**Assignment**
Show each line of the records below where the word "that" occurs.

**Entries supplied**
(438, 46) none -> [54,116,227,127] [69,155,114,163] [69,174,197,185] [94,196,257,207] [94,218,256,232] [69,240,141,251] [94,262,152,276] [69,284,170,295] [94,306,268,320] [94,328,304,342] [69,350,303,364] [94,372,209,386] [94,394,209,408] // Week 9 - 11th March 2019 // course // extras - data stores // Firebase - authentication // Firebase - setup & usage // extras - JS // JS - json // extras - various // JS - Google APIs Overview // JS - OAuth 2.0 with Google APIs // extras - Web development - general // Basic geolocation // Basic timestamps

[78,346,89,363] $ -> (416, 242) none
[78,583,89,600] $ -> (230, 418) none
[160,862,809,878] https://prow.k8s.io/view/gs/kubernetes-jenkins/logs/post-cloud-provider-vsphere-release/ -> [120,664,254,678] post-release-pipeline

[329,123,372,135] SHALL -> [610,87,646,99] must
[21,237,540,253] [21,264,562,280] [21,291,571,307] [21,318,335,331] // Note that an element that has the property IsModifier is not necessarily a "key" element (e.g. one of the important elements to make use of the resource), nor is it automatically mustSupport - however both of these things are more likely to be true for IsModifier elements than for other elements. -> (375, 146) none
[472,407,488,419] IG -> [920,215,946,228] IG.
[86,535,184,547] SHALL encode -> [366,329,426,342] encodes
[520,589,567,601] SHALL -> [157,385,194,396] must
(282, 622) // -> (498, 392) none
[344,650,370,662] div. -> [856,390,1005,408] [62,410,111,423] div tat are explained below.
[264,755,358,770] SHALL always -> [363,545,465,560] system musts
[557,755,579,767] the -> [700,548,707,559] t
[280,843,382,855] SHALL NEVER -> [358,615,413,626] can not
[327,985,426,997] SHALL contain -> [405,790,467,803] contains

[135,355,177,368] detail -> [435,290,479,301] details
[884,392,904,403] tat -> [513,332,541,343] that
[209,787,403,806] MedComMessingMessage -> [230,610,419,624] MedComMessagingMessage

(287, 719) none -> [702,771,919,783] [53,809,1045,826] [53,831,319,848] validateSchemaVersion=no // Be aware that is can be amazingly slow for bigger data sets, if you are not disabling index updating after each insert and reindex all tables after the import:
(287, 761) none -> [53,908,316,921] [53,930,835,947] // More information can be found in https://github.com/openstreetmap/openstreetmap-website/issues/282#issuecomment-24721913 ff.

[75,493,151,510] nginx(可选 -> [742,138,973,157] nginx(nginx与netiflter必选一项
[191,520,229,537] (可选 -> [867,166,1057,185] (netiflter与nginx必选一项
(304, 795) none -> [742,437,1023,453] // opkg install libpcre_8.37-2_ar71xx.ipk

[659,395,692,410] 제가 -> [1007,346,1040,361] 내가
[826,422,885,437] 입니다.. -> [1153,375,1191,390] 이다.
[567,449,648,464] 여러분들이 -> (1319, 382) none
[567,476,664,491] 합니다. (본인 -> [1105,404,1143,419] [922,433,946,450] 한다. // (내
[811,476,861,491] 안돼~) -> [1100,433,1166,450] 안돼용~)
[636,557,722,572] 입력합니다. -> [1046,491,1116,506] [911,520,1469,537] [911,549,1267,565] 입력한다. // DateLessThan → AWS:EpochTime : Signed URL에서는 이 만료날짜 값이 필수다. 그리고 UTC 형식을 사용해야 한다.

**Your response**
[21,237,540,253] [21,264,562,280] [21,291,571,307] [21,318,335,331] // Note that an element that has the property IsModifier is not necessarily a "key" element (e.g. one of the important elements to make use of the resource), nor is it automatically mustSupport - however both of these things are more likely to be true for IsModifier elements than for other elements. -> (375, 146) none
[884,392,904,403] tat -> [513,332,541,343] that
(287, 719) none -> [702,771,919,783] [53,809,1045,826] [53,831,319,848] validateSchemaVersion=no // Be aware that is can be amazingly slow for bigger data sets, if you are not disabling index updating after each insert and reindex all tables after the import:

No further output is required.